年下敏腕パイロットは想い焦がれた政略妻をこの手で愛して離さない
「私は、奏多さんのお仕事ぶりを拝見し、いつも勉強させていただいております」
ぎこちない笑顔を浮かべている自覚はあった。それでも、少しでも場の空気を和らげなければならないという思いが強かった。

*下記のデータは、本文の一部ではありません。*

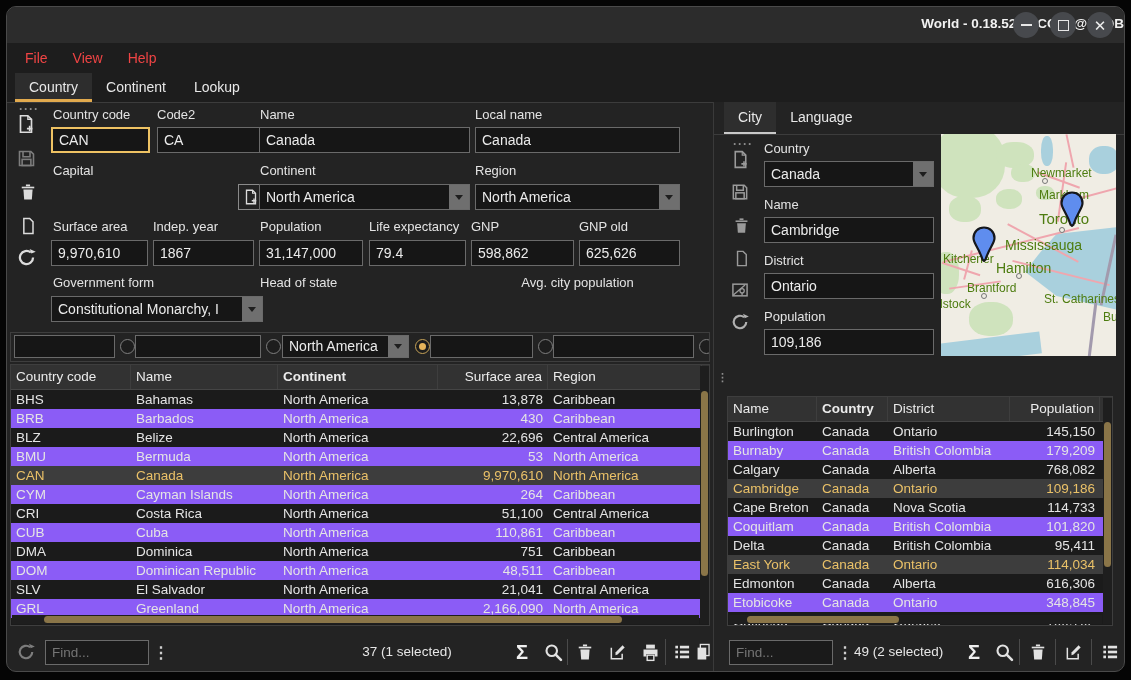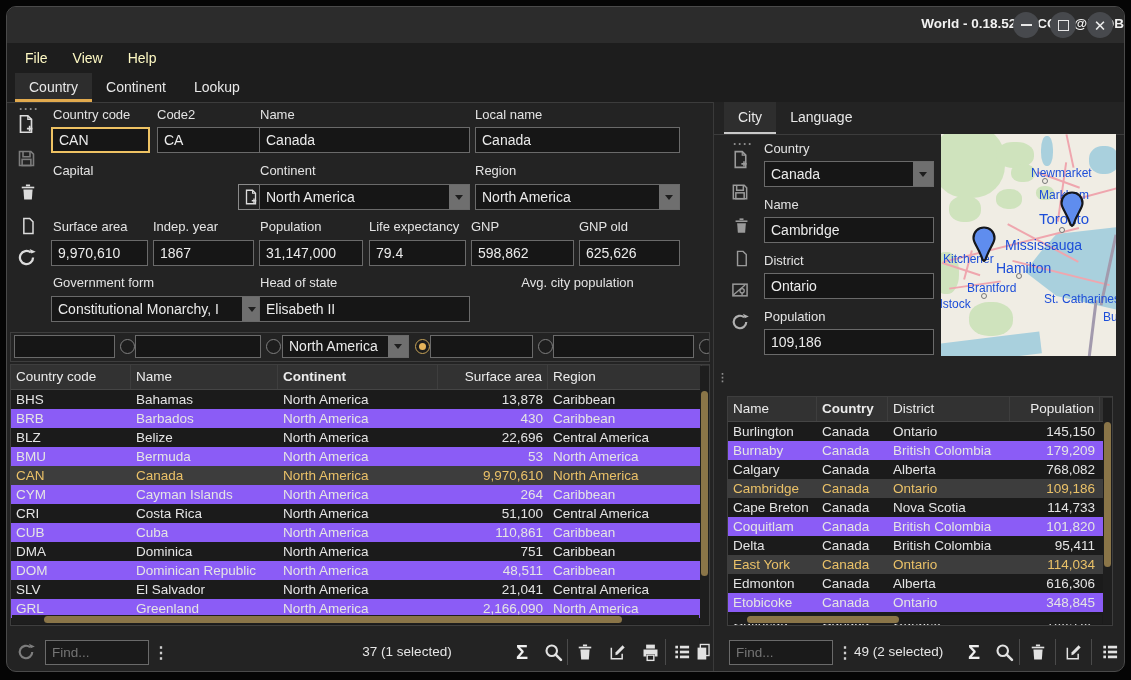--- a/index.html
+++ b/index.html
@@ -17,7 +17,7 @@
   .glyph-close{color:#eee;font-size:15px;line-height:1}
   
   .menubar{position:absolute;left:0;top:36px;right:0;height:30px;background:#1d1d1d;display:flex;align-items:center;padding-left:18px;gap:25px;font-size:14px}
-  .menubar span{color:#fef9c3}
+  .menubar span{color:#ef4444}
   .tabbar{position:absolute;left:0;top:66px;right:0;height:29px;background:#1d1d1d;border-bottom:1px solid #3c3c3c;display:flex;padding-left:8px}
   .tab{padding:0 14px;line-height:28px;font-size:14px;color:#e8e8e8}
   .tab.active{background:#2d2d2d;box-shadow:inset 0 -3px 0 #e2aa4e}

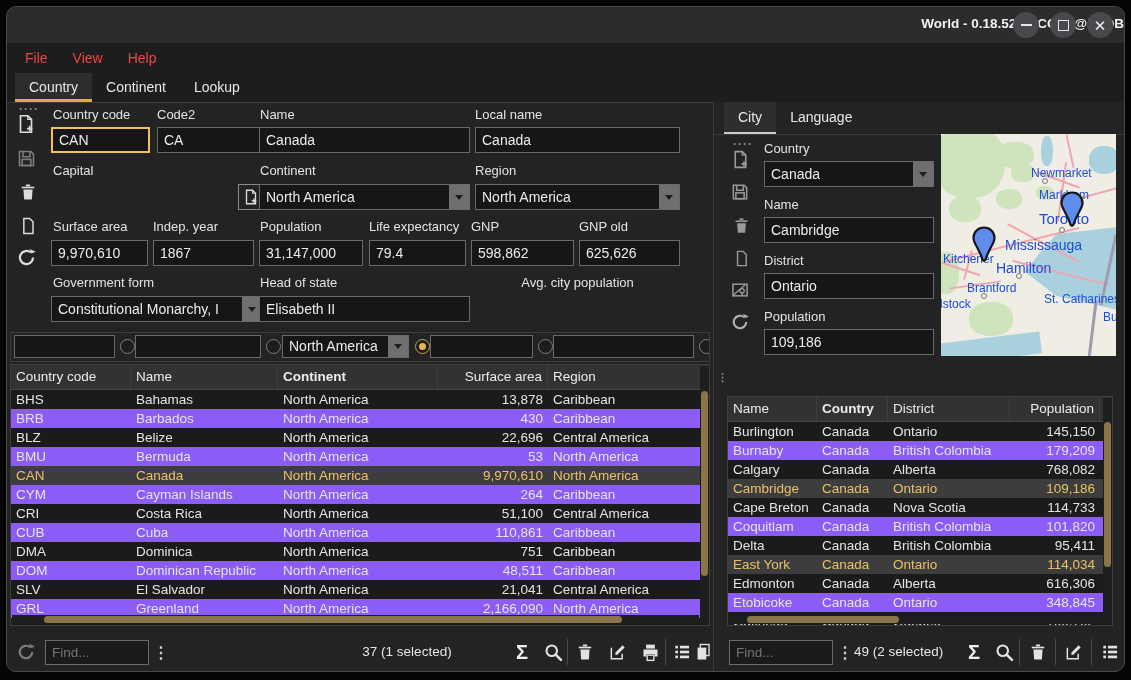--- a/index.html
+++ b/index.html
@@ -75,7 +75,7 @@
   .road{height:2px;background:#efa6ae}
   .roadv{width:2px;background:#efa6ae}
   .borderline{width:3px;background:#a29aad}
-  .maplabel{font-size:12px;color:#1d4ed8;white-space:nowrap;font-family:"Liberation Sans",sans-serif}
+  .maplabel{font-size:12px;color:#4d7c0f;white-space:nowrap;font-family:"Liberation Sans",sans-serif}
   .marker{width:24px;height:36px}
   .towndot{width:4px;height:4px;border:1px solid #777;border-radius:50%;background:#f0ede4}
   svg{display:block}

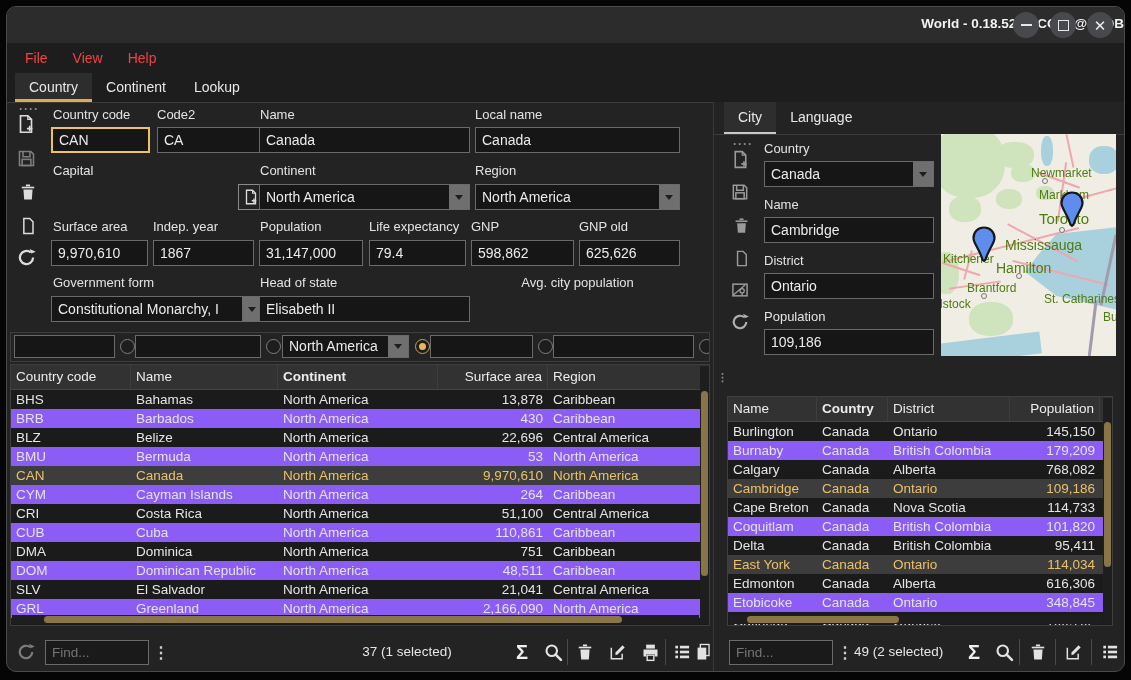--- a/index.html
+++ b/index.html
@@ -194,7 +194,6 @@
     <span class="val">Constitutional Monarchy, I</span>
       <span class="arr"></span>
   </div>
-  <input class="finput" style="left: 252px; top: 289px; width: 211px;" readonly="" value="Elisabeth II">
 
   <div class="tablewrap" style="left:3px;top:325px;width:700px;height:30px;background:#232323">
     <input class="finput" style="left: 3px; top: 2px; width: 101px; height: 23px;" readonly="">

「奏多さんは、いつもお客様を第一に考え、安全を最優先に行動されています。スタッフからも慕われていて……父が言うように、なにもない私にはもったいないご縁すぎます」
精一杯伝えたつもりだったが、わずかに声が震えているのが自分でもわかった。その瞬間、隣に座る父が低い声で私を呼ぶ。

「望海!」
思わず肩が揺れる。

なにを考えているんだ、そう言わんばかりの冷たい視線が突き刺さる。鷹野君やそのご両親の反応を確認する余裕もなく、視線は自然と自分の手元へと落ちた。

しかし、こんな結婚に鷹野君を巻き込むわけにはいかない。
「いや、望海は掃除や料理、礼儀は厳しく育てましたので、その点はご安心ください」
父もまさか、自分の発言が私の断る理由になるとは思っていなかったのだろう。慌てたように、急にフォローするような口調へと変わった。